"""

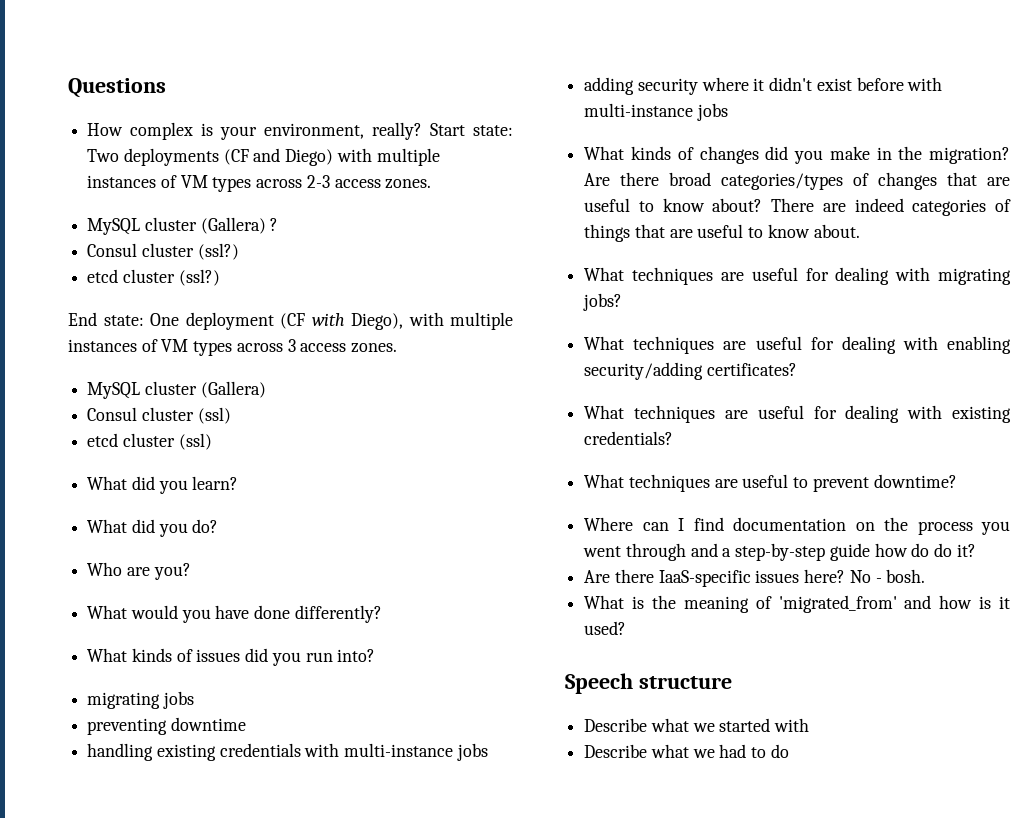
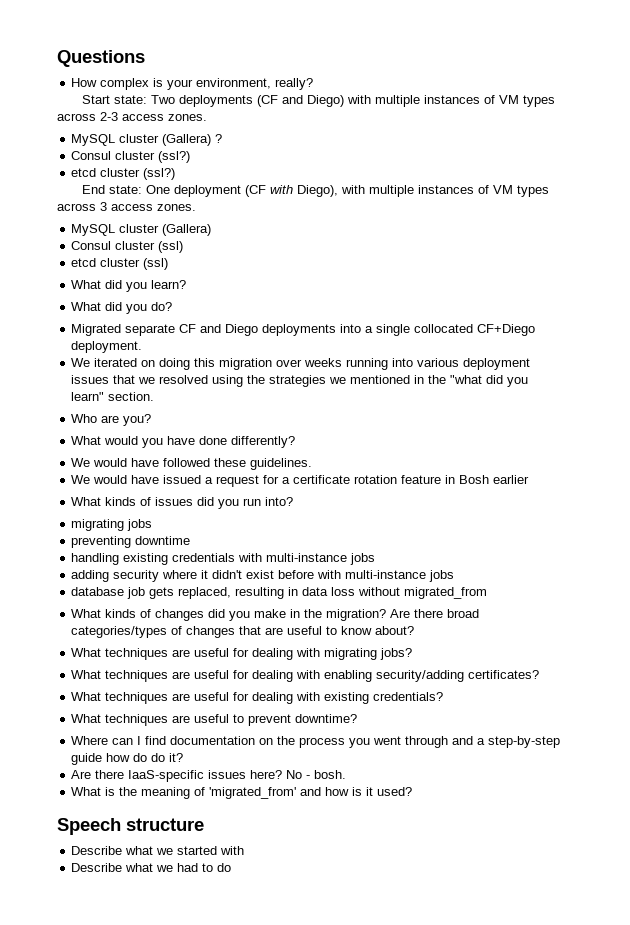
(423, 131) none -> (314, 84) //
(219, 526) none -> [71,324,536,336] [71,341,143,353] [71,358,531,370] [71,375,529,387] [71,392,155,401] // Migrated separate CF and Diego deployments into a single collocated CF+Diego deployment. // We iterated on doing this migration over weeks running into various deployment issues that we resolved using the strategies we mentioned in the "what did you learn" section.
(382, 614) none -> [71,458,313,470] [71,475,530,487] // We would have followed these guidelines. // We would have issued a request for a certificate rotation feature in Bosh earlier
(728, 112) none -> [71,587,488,599] // database job gets replaced, resulting in data loss without migrated_from
[771,198,1011,216] [584,224,860,242] There are indeed categories of things that are useful to know about. -> (415, 630) none

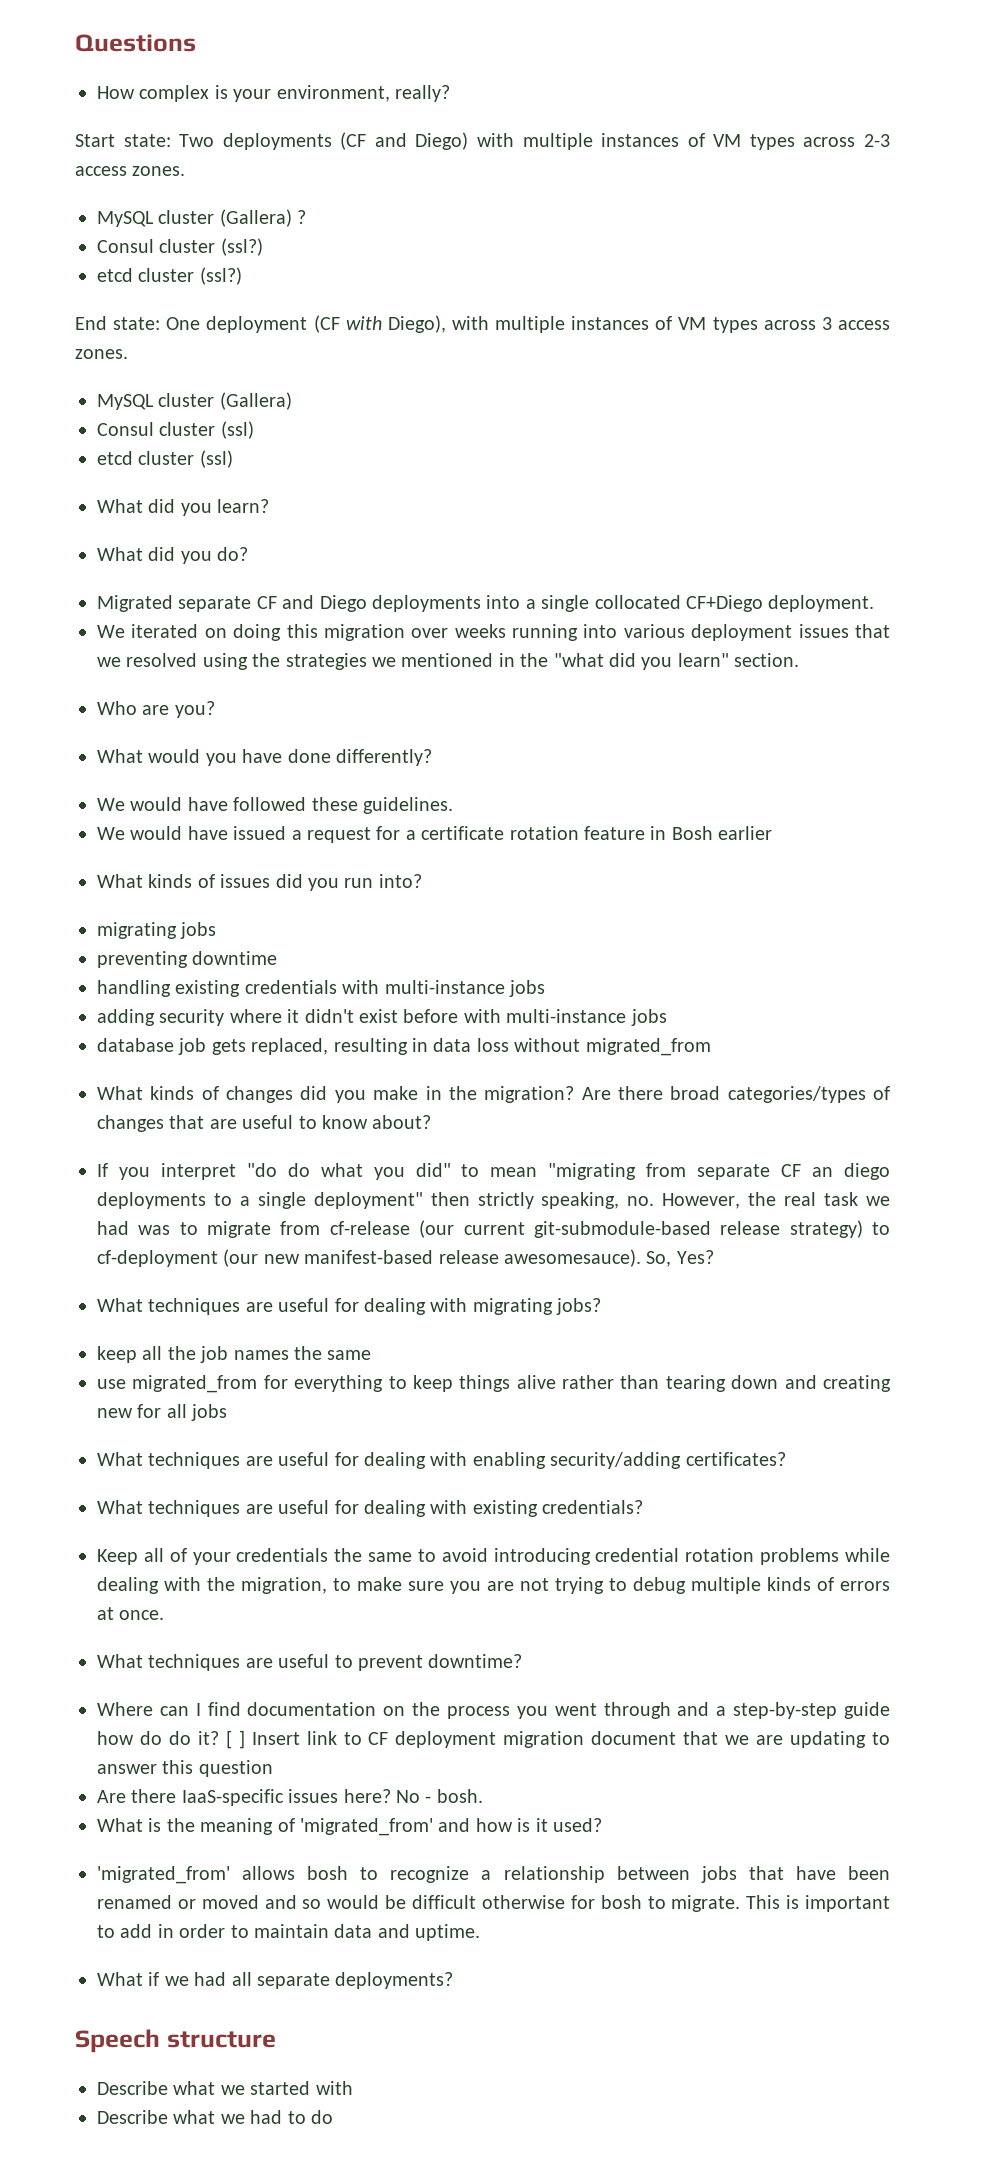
(415, 630) none -> [97,1163,890,1180] [97,1192,890,1209] [97,1220,891,1238] [97,1249,714,1267] // If you interpret "do do what you did" to mean "migrating from separate CF an diego deployments to a single deployment" then strictly speaking, no. However, the real task we had was to migrate from cf-release (our current git-submodule-based release strategy) to cf-deployment (our new manifest-based release awesomesauce). So, Yes?
(413, 654) none -> [97,1346,372,1363] [97,1375,891,1393] [97,1404,228,1421] // keep all the job names the same // use migrated_from for everything to keep things alive rather than tearing down and creating new for all jobs
(444, 696) none -> [97,1548,890,1565] [97,1577,890,1594] [97,1607,165,1620] // Keep all of your credentials the same to avoid introducing credential rotation problems while dealing with the migration, to make sure you are not trying to debug multiple kinds of errors at once.
(184, 757) none -> [225,1730,891,1749] [97,1760,273,1777] [ ] Insert link to CF deployment migration document that we are updating to answer this question
(413, 791) none -> [97,1866,891,1884] [97,1895,891,1912] [97,1924,481,1941] [97,1972,454,1989] // 'migrated_from' allows bosh to recognize a relationship between jobs that have been renamed or moved and so would be difficult otherwise for bosh to migrate. This is important to add in order to maintain data and uptime. // What if we had all separate deployments?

"""

Take the whole listing above and copy it exactly. Pictures do not go into the copy.

(423, 131) none -> (314, 84) //
(219, 526) none -> [71,324,536,336] [71,341,143,353] [71,358,531,370] [71,375,529,387] [71,392,155,401] // Migrated separate CF and Diego deployments into a single collocated CF+Diego deployment. // We iterated on doing this migration over weeks running into various deployment issues that we resolved using the strategies we mentioned in the "what did you learn" section.
(382, 614) none -> [71,458,313,470] [71,475,530,487] // We would have followed these guidelines. // We would have issued a request for a certificate rotation feature in Bosh earlier
(728, 112) none -> [71,587,488,599] // database job gets replaced, resulting in data loss without migrated_from
[771,198,1011,216] [584,224,860,242] There are indeed categories of things that are useful to know about. -> (415, 630) none

(415, 630) none -> [97,1163,890,1180] [97,1192,890,1209] [97,1220,891,1238] [97,1249,714,1267] // If you interpret "do do what you did" to mean "migrating from separate CF an diego deployments to a single deployment" then strictly speaking, no. However, the real task we had was to migrate from cf-release (our current git-submodule-based release strategy) to cf-deployment (our new manifest-based release awesomesauce). So, Yes?
(413, 654) none -> [97,1346,372,1363] [97,1375,891,1393] [97,1404,228,1421] // keep all the job names the same // use migrated_from for everything to keep things alive rather than tearing down and creating new for all jobs
(444, 696) none -> [97,1548,890,1565] [97,1577,890,1594] [97,1607,165,1620] // Keep all of your credentials the same to avoid introducing credential rotation problems while dealing with the migration, to make sure you are not trying to debug multiple kinds of errors at once.
(184, 757) none -> [225,1730,891,1749] [97,1760,273,1777] [ ] Insert link to CF deployment migration document that we are updating to answer this question
(413, 791) none -> [97,1866,891,1884] [97,1895,891,1912] [97,1924,481,1941] [97,1972,454,1989] // 'migrated_from' allows bosh to recognize a relationship between jobs that have been renamed or moved and so would be difficult otherwise for bosh to migrate. This is important to add in order to maintain data and uptime. // What if we had all separate deployments?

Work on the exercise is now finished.